**TO DO**
Set down exactly the lines below, starting at the one that contains "[136,201,159,215] in -> [183,241,206,251] on" and ending at the one that contains "(632, 424) none", with both of those lines included and nothing else.

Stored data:
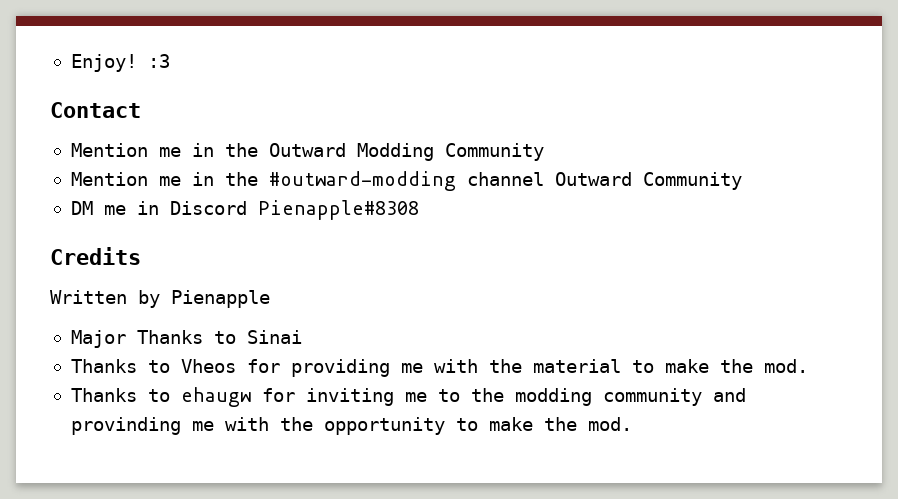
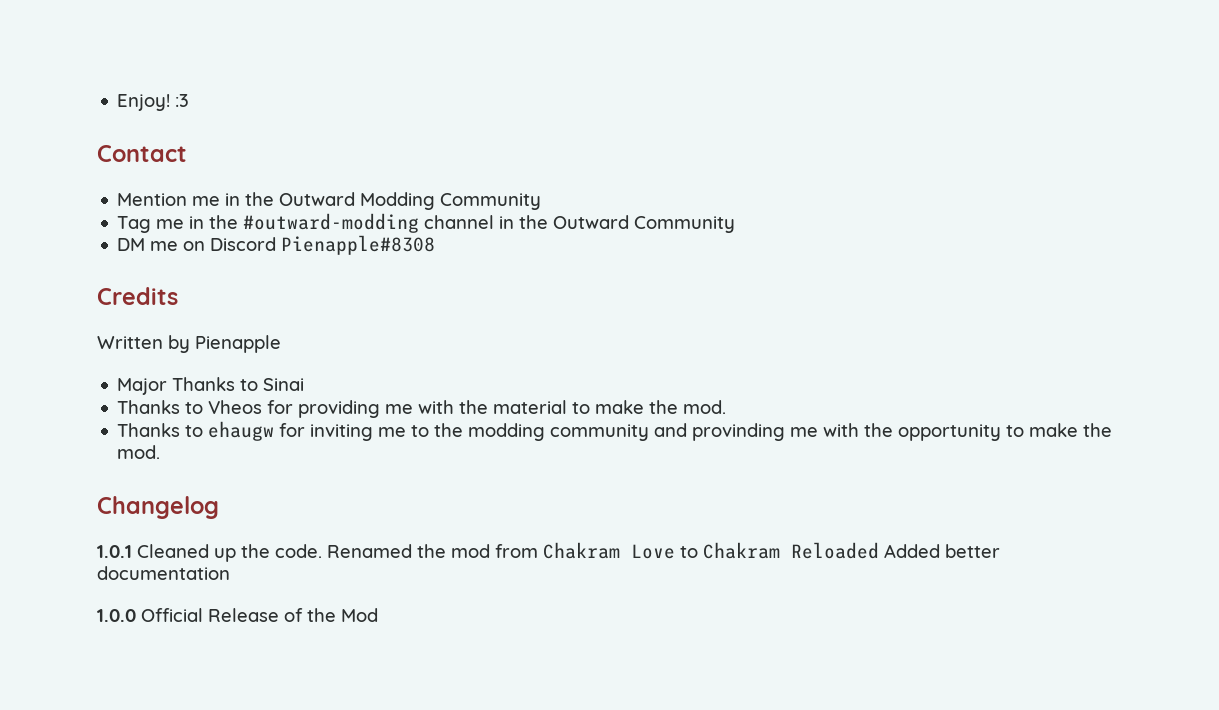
[70,172,148,186] Mention -> [117,216,152,233] Tag
(544, 179) none -> [499,215,549,229] in the
[136,201,159,215] in -> [183,241,206,251] on
(632, 424) none -> [97,496,219,519] [97,542,1000,562] [97,566,230,580] [97,608,378,622] // Changelog // 1.0.1 Cleaned up the code. Renamed the mod from Chakram Love to Chakram Reloaded Added better documentation // 1.0.0 Official Release of the Mod

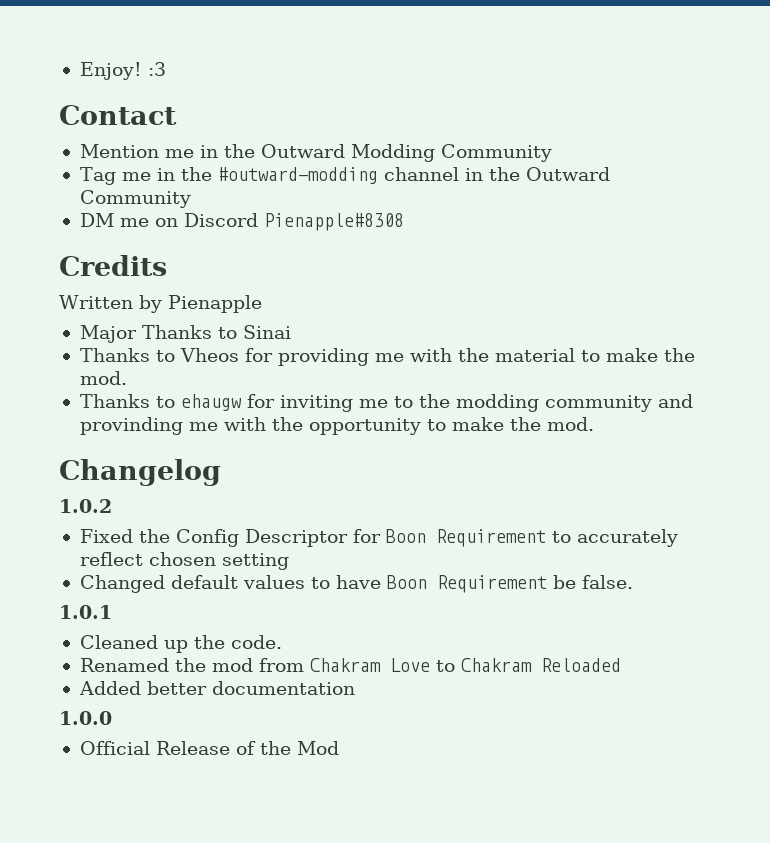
(219, 507) none -> [59,499,112,513] [79,529,678,547] [79,552,289,570] [79,575,633,593] // 1.0.2 // Fixed the Config Descriptor for Boon Requirement to accurately reflect chosen setting // Changed default values to have Boon Requirement be false.
(132, 551) none -> (112, 612) //
(322, 551) none -> (282, 642) //
(879, 550) none -> (621, 665) //
(136, 615) none -> (112, 718) //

**ANSWER TO THIS EXERCISE**
[136,201,159,215] in -> [183,241,206,251] on
(632, 424) none -> [97,496,219,519] [97,542,1000,562] [97,566,230,580] [97,608,378,622] // Changelog // 1.0.1 Cleaned up the code. Renamed the mod from Chakram Love to Chakram Reloaded Added better documentation // 1.0.0 Official Release of the Mod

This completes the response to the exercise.